=== RECORD SET ===
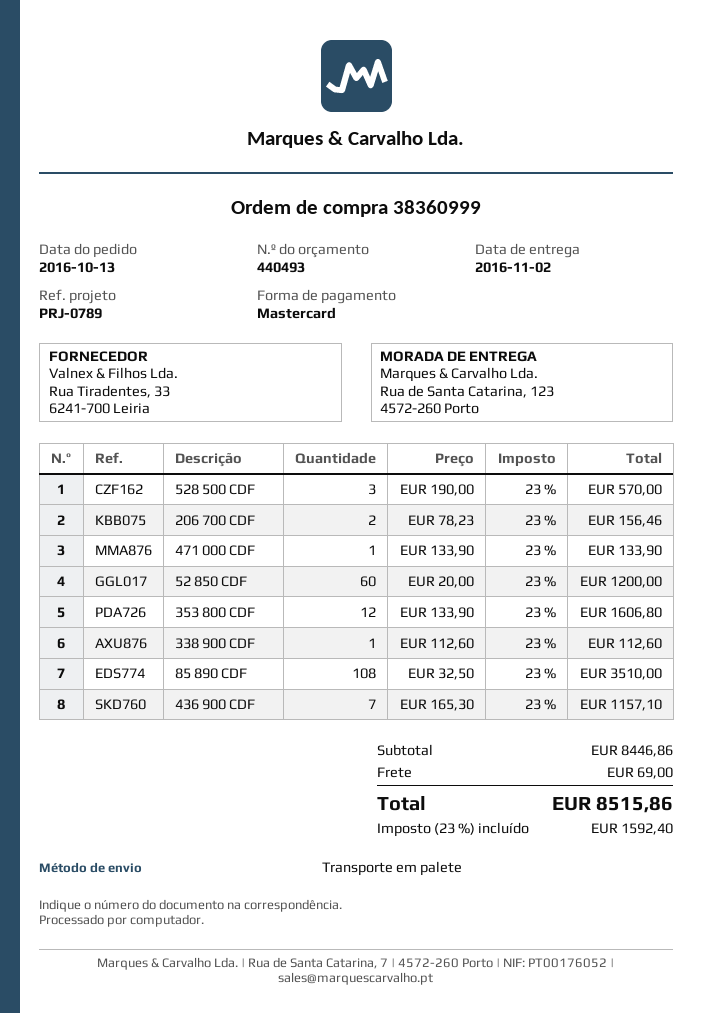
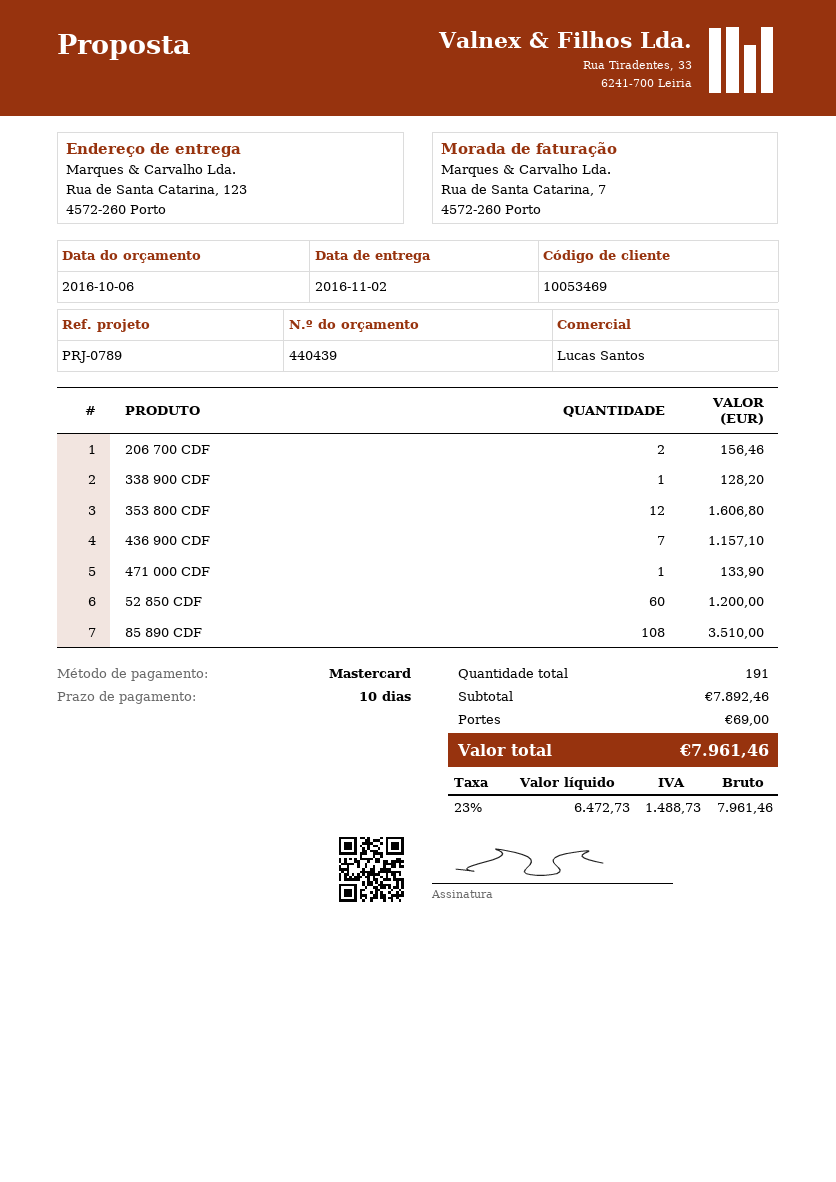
quote number: 440493 -> 440439
528 500 CDF: 3 for 570.00 -> none
338 900 CDF: 1 for 112.60 -> 1 for 128.20
subtotal: 8446.86 -> 7892.46
tax: 23% = 1592.40 -> 23% = 1488.73
total: 8515.86 -> 7961.46

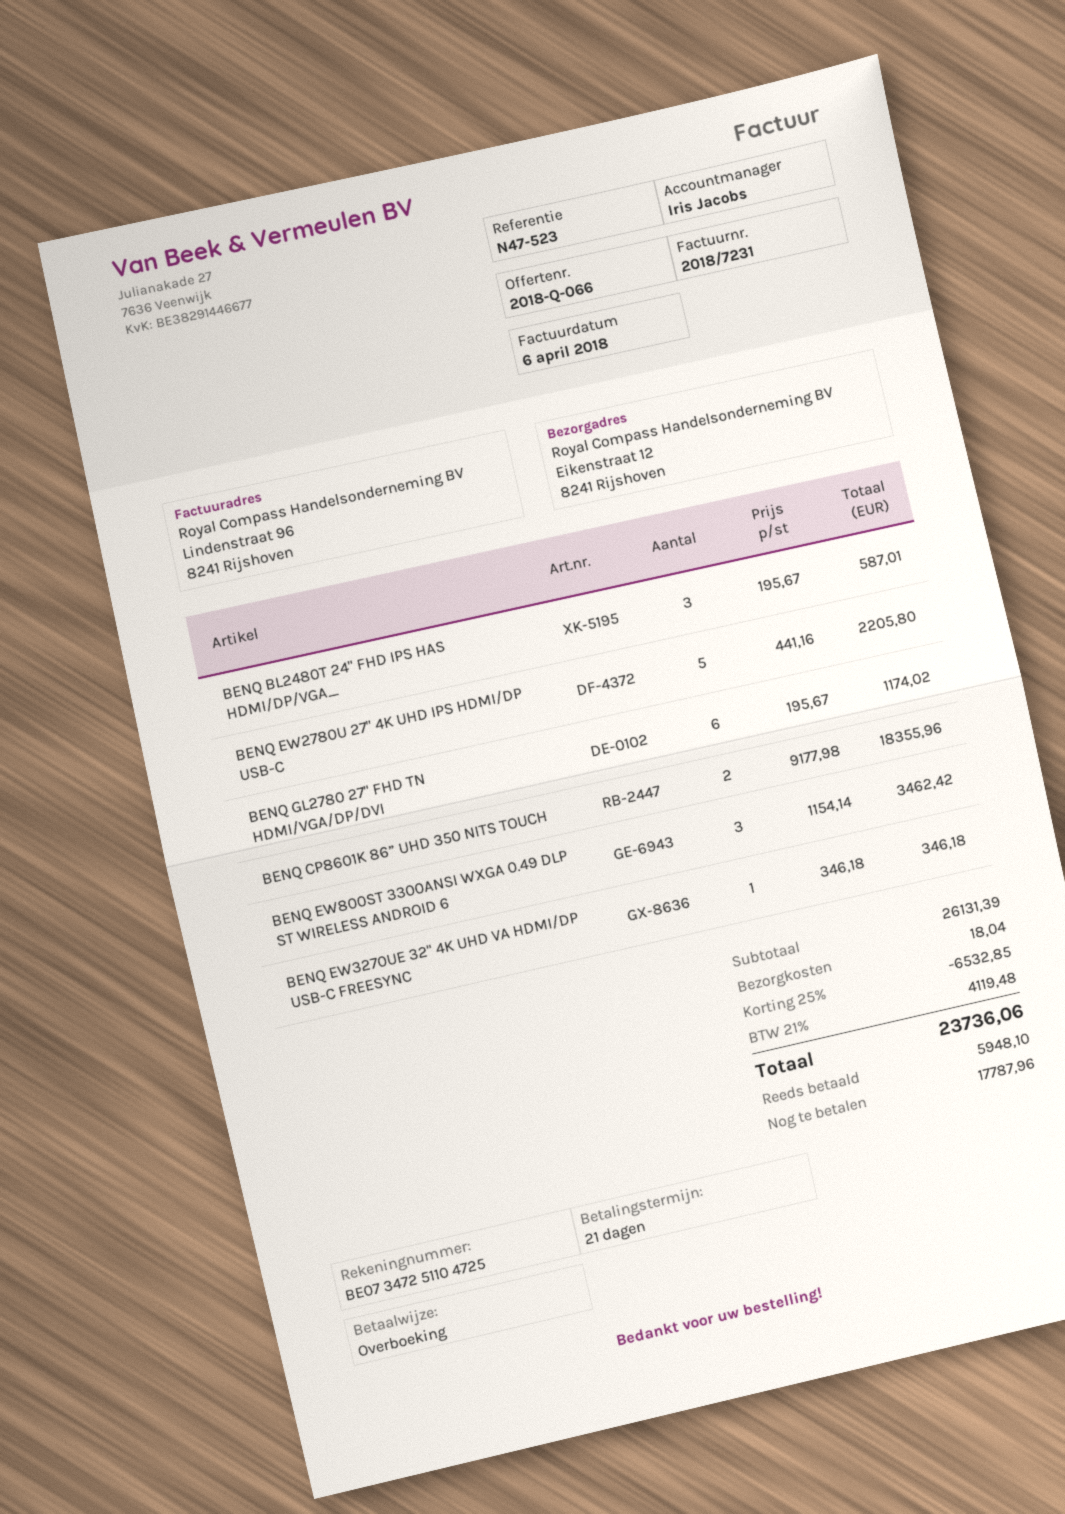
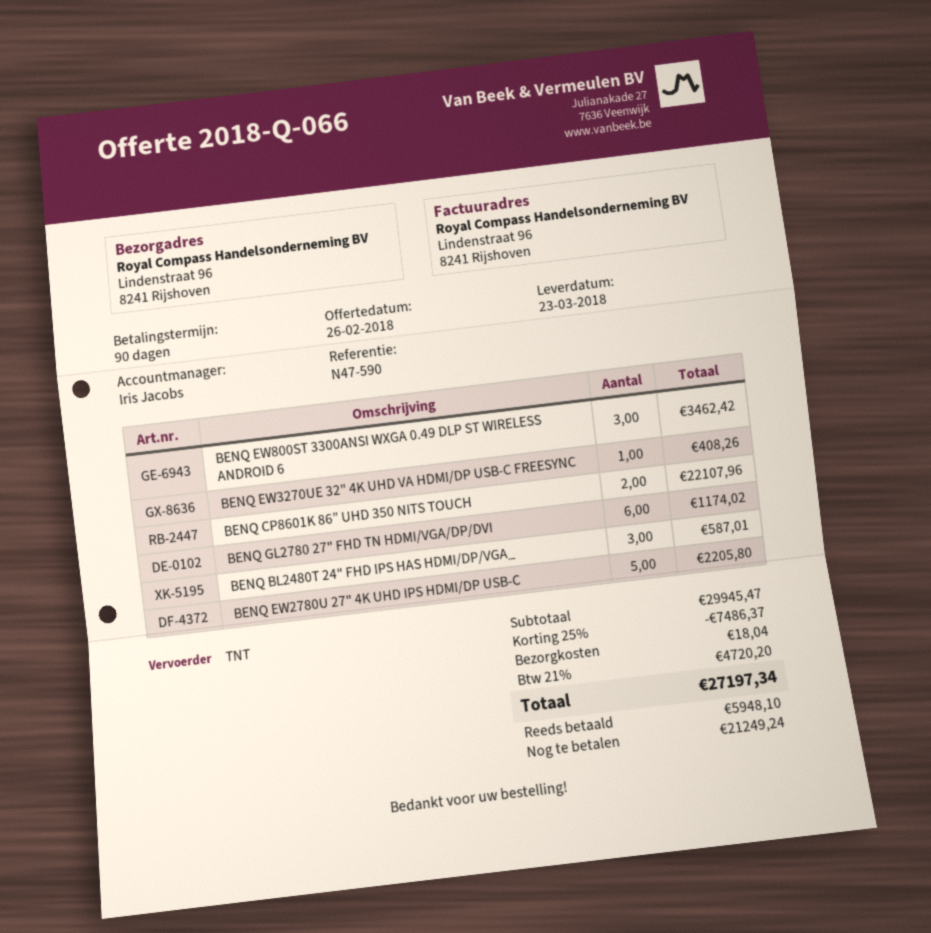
payment terms: 21 days -> 90 days
reference: N47-523 -> N47-590
ship to: Eikenstraat 12, 8241 Rijshoven -> Lindenstraat 96, 8241 Rijshoven
BENQ CP8601K 86” UHD 350 NITS TOUCH: 2 for 18355.96 -> 2 for 22107.96
BENQ EW3270UE 32" 4K UHD VA HDMI/DP USB-C FREESYNC: 1 for 346.18 -> 1 for 408.26
subtotal: 26131.39 -> 29945.47
discount: 25% = 6532.85 -> 25% = 7486.37
tax: 21% = 4119.48 -> 21% = 4720.20
total: 23736.06 -> 27197.34
balance: 17787.96 -> 21249.24

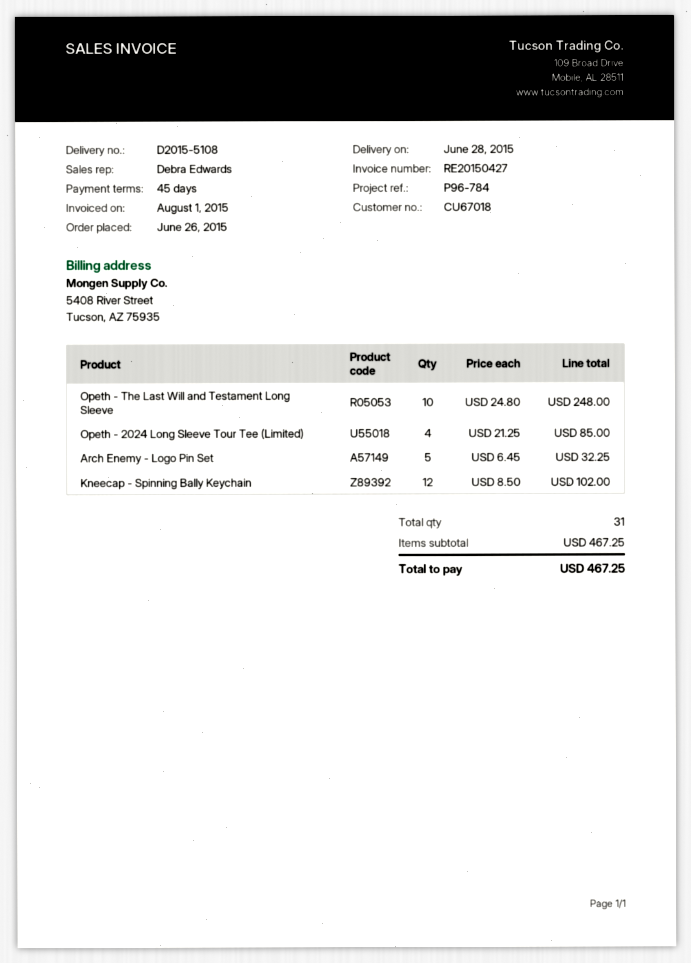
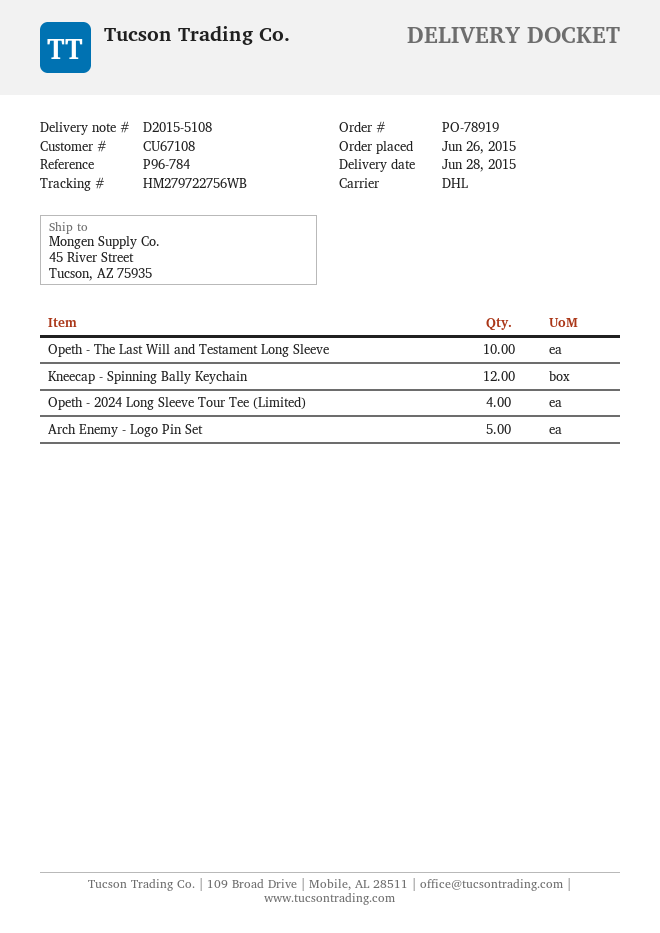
customer number: CU67018 -> CU67108

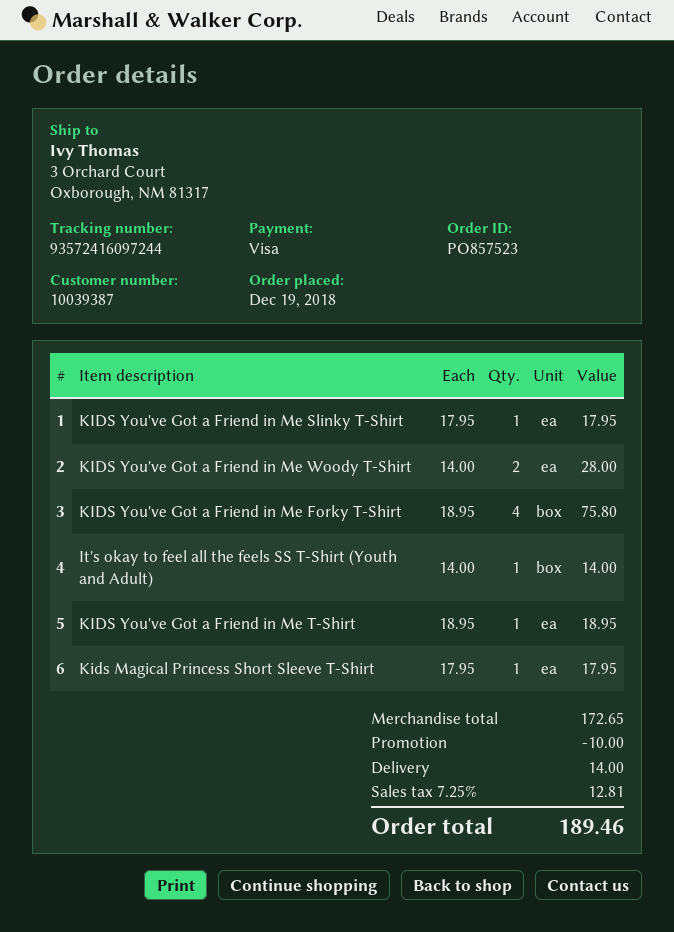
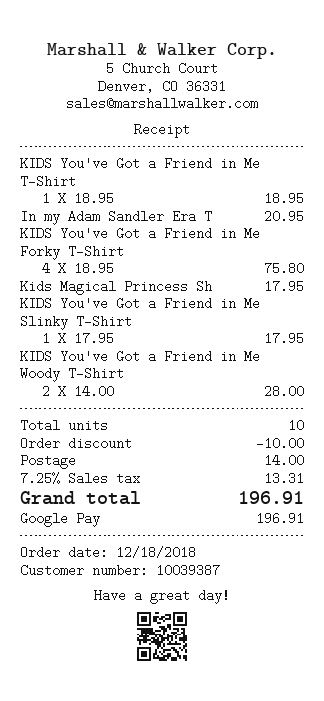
order date: 2018-12-19 -> 2018-12-18
payment method: Visa -> Google Pay
It's okay to feel all the feels SS T-Shirt (Youth and Adult): 1 x 14.00 = 14.00 -> none
In my Adam Sandler Era T: none -> 1 x 20.95 = 20.95
tax: 7.25% = 12.81 -> 7.25% = 13.31
total: 189.46 -> 196.91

=== EXERCISE INSTRUCTIONS ===
Give back, word for word, the lines from the one with "reference: N47-523 -> N47-590" to the end of the records above, and no pictures.

=== PROBLEM SOLUTION ===
reference: N47-523 -> N47-590
ship to: Eikenstraat 12, 8241 Rijshoven -> Lindenstraat 96, 8241 Rijshoven
BENQ CP8601K 86” UHD 350 NITS TOUCH: 2 for 18355.96 -> 2 for 22107.96
BENQ EW3270UE 32" 4K UHD VA HDMI/DP USB-C FREESYNC: 1 for 346.18 -> 1 for 408.26
subtotal: 26131.39 -> 29945.47
discount: 25% = 6532.85 -> 25% = 7486.37
tax: 21% = 4119.48 -> 21% = 4720.20
total: 23736.06 -> 27197.34
balance: 17787.96 -> 21249.24

customer number: CU67018 -> CU67108

order date: 2018-12-19 -> 2018-12-18
payment method: Visa -> Google Pay
It's okay to feel all the feels SS T-Shirt (Youth and Adult): 1 x 14.00 = 14.00 -> none
In my Adam Sandler Era T: none -> 1 x 20.95 = 20.95
tax: 7.25% = 12.81 -> 7.25% = 13.31
total: 189.46 -> 196.91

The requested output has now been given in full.